:: GIVEN DATA

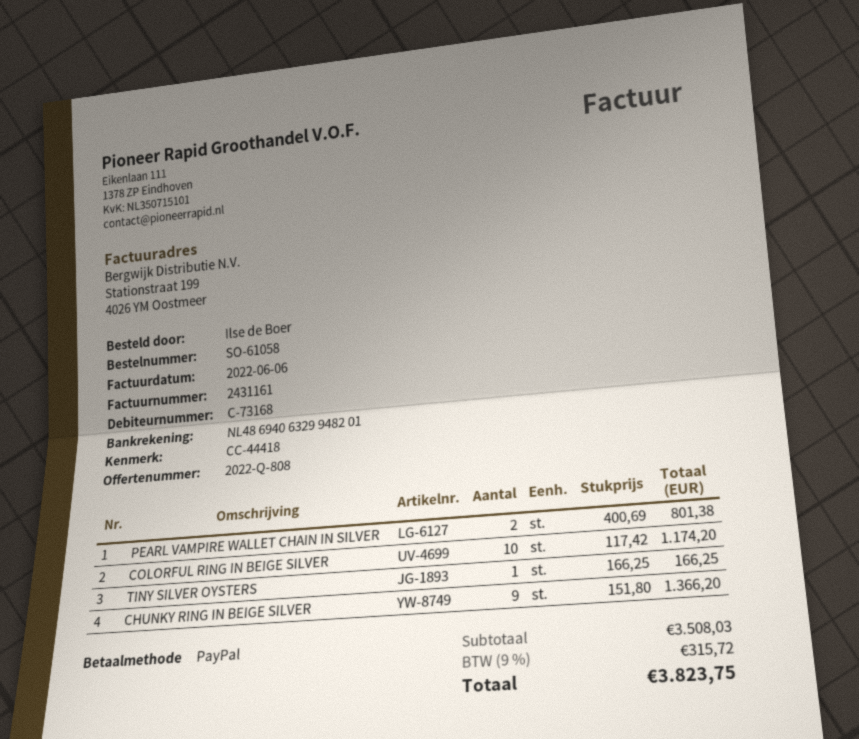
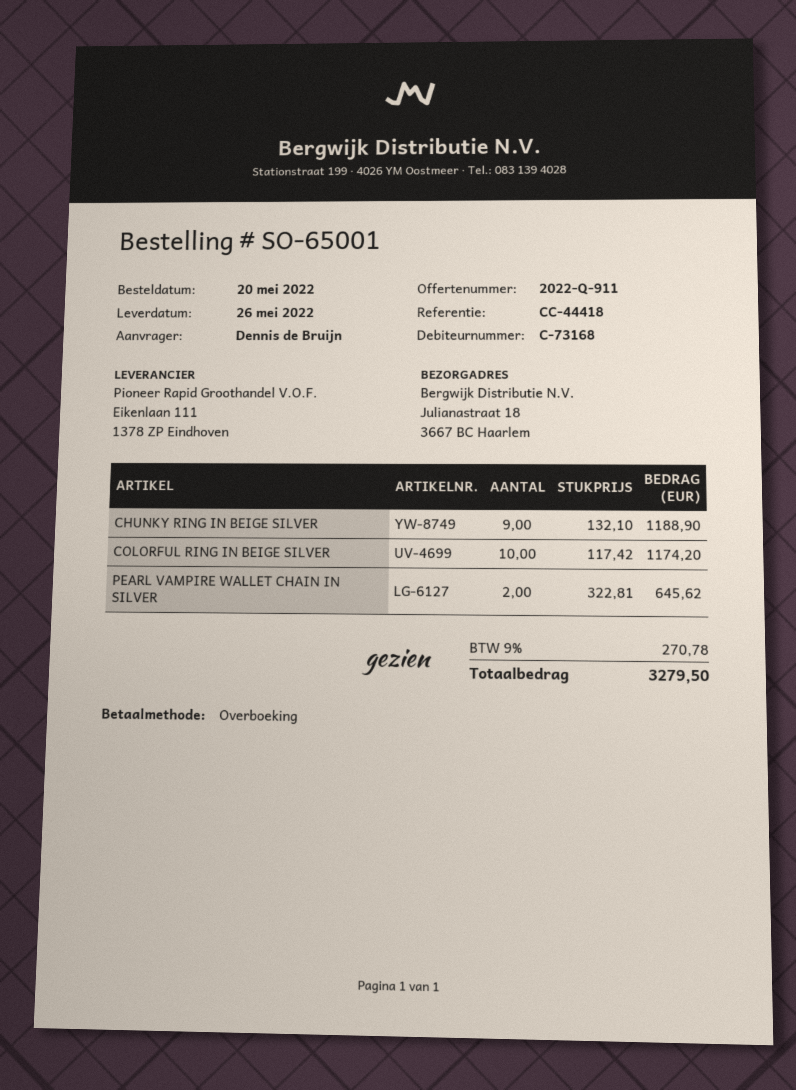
quote number: 2022-Q-808 -> 2022-Q-911
order number: SO-61058 -> SO-65001
ordered by: Ilse de Boer -> Dennis de Bruijn
payment method: PayPal -> bank transfer
PEARL VAMPIRE WALLET CHAIN IN SILVER: 2 x 400.69 = 801.38 -> 2 x 322.81 = 645.62
TINY SILVER OYSTERS: 1 x 166.25 = 166.25 -> none
CHUNKY RING IN BEIGE SILVER: 9 x 151.80 = 1366.20 -> 9 x 132.10 = 1188.90
tax: 9% = 315.72 -> 9% = 270.78
total: 3823.75 -> 3279.50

::::

- **WORK INSTRUCTIONS**: Copy every record exactly; no pictures.

- **THE COMPLETED TASK**:
quote number: 2022-Q-808 -> 2022-Q-911
order number: SO-61058 -> SO-65001
ordered by: Ilse de Boer -> Dennis de Bruijn
payment method: PayPal -> bank transfer
PEARL VAMPIRE WALLET CHAIN IN SILVER: 2 x 400.69 = 801.38 -> 2 x 322.81 = 645.62
TINY SILVER OYSTERS: 1 x 166.25 = 166.25 -> none
CHUNKY RING IN BEIGE SILVER: 9 x 151.80 = 1366.20 -> 9 x 132.10 = 1188.90
tax: 9% = 315.72 -> 9% = 270.78
total: 3823.75 -> 3279.50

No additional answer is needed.